- [Supplied records]
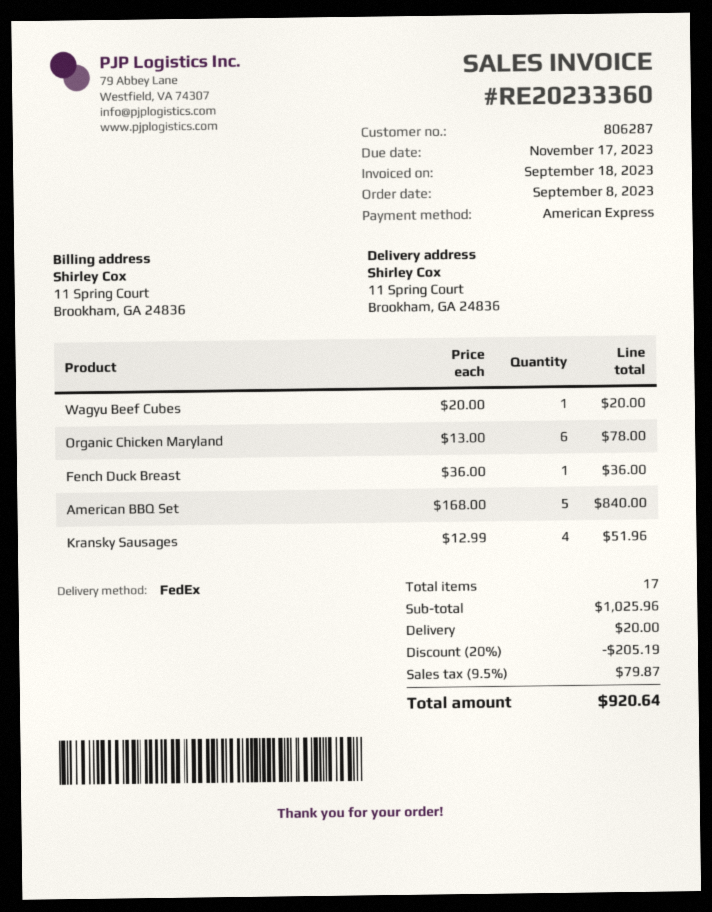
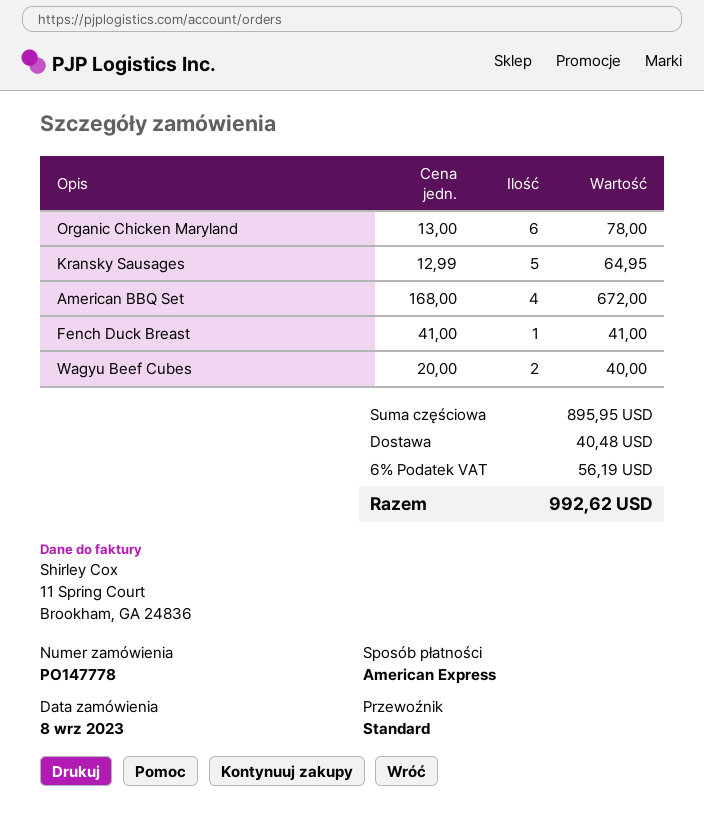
shipping method: FedEx -> standard
Wagyu Beef Cubes: 1 x 20.00 = 20.00 -> 2 x 20.00 = 40.00
Fench Duck Breast: 1 x 36.00 = 36.00 -> 1 x 41.00 = 41.00
American BBQ Set: 5 x 168.00 = 840.00 -> 4 x 168.00 = 672.00
Kransky Sausages: 4 x 12.99 = 51.96 -> 5 x 12.99 = 64.95
subtotal: 1025.96 -> 895.95
discount: 20% = 205.19 -> none
shipping: 20.00 -> 40.48
tax: 9.5% = 79.87 -> 6% = 56.19
total: 920.64 -> 992.62

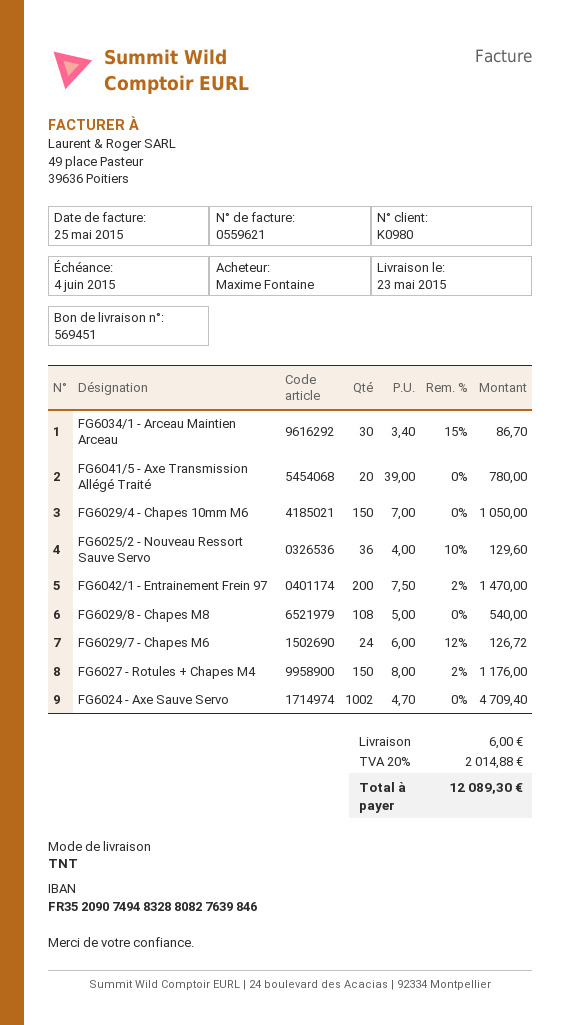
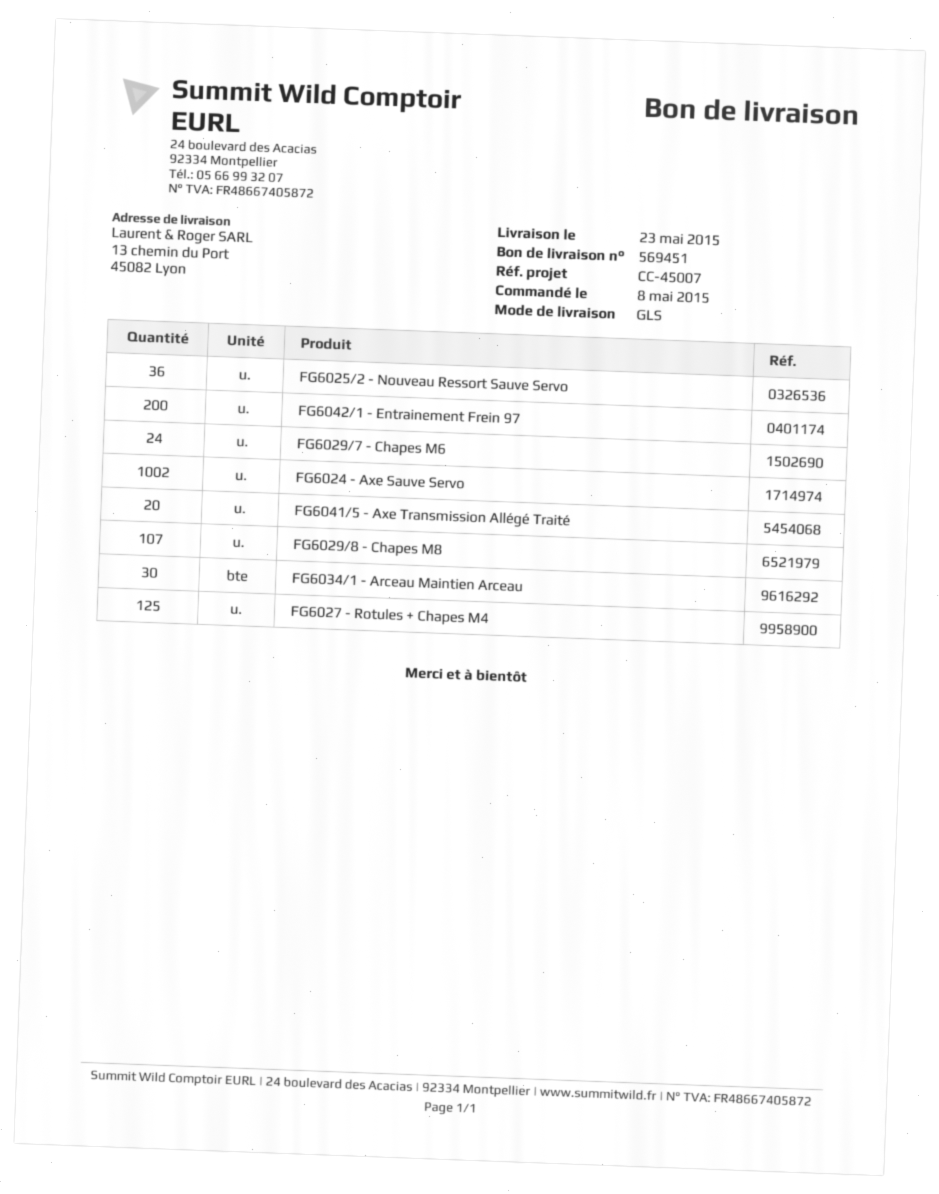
shipping method: TNT -> GLS
FG6029/4 - Chapes 10mm M6: 150 -> none
FG6029/8 - Chapes M8: 108 -> 107
FG6027 - Rotules + Chapes M4: 150 -> 125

- [What the task requires] Every line above that carries the string "Chapes" should be copied.

- [Output below]
FG6029/4 - Chapes 10mm M6: 150 -> none
FG6029/8 - Chapes M8: 108 -> 107
FG6027 - Rotules + Chapes M4: 150 -> 125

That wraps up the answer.